The sale includes all assets of the US retail generics business unit, comprising a portfolio of 85 generic products and 4 generic pipeline products, which generated US$111 million in revenues for the fiscal year ending June 2022.
The company says that following the transaction, its commercial activities will be “solely focused on its US women’s health portfolio, (including the recent exclusive licence of three branded women’s health products and a portfolio of prenatal vitamins from TherapeuticsMD, Inc), US dermatology products and its International business.

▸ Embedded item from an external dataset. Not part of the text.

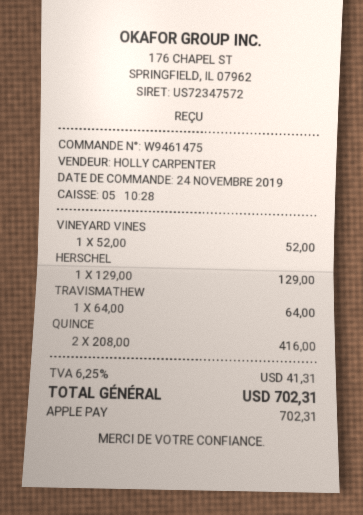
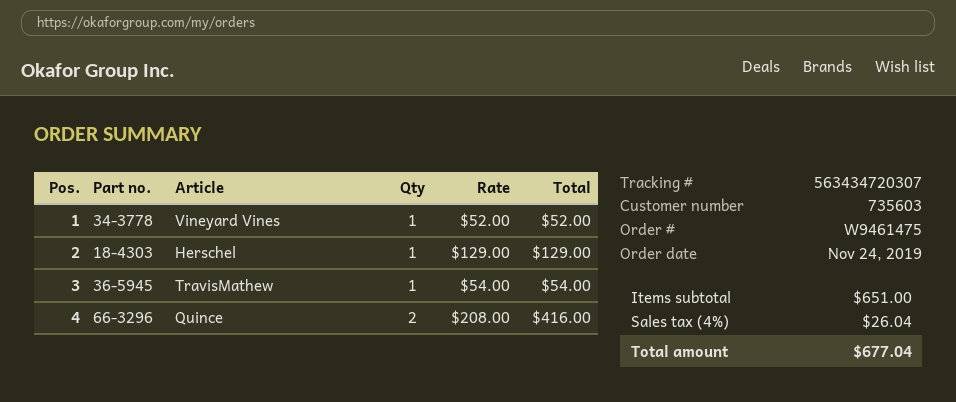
TRAVISMATHEW: 1 x 64.00 = 64.00 -> 1 x 54.00 = 54.00
tax: 6.25% = 41.31 -> 4% = 26.04
total: 702.31 -> 677.04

Meanwhile, Wellfully (ASX:WFL) has posted an announcement to inform the entire universe that it’s battling a few small issues that are out of the company’s control, on its way to finalising a recently-announced capital raise.
They include, amongst other reasons, “dealings and coordination with overseas investors which unfortunately is contributing to the delay” – however the Company is “working to complete and announce the results of the proposed capital raise as soon as practical”.
The bumpy road has also knocked Wellfully’s plan to report its financial results for the six month period ended 31 December 2022, with that report supposed to have been released by tomorrow, 28 February, 2023.
Wellfully says that’s not gonna happen in time, because it is still waiting to receive “certain of its overseas subsidiaries’ financial information”, without which the half year report preparation and review was impossible.
Wellfully expects to finalise and release this as soon as the work in this regard is completed, which should be on or around 10 March, 2023 – provided the dog doesn’t eat all the homework again.
Hillgrove Resources (ASX:HGO) – Capital raising.
Golden Mile Resources (ASX:G88) – Capital raising.
Energy Technologies (ASX:EGY) – Capital raising.
Nova Eye Medical (ASX:EYE) – Capital raising.
Artemis Resources (ASX:ARV) – Capital raising.
Living Cell Technologies (ASX:LCT) – Capital raising.
Torque Metals (ASX:TOR) – Capital raising.
RBR Group (ASX:RBR) – Equity raising.
Mayne Pharma Group (ASX:MYX) – Material divestment (see above).
Bastion Minerals (ASX:BMO) – Halt called to allow for results clarification.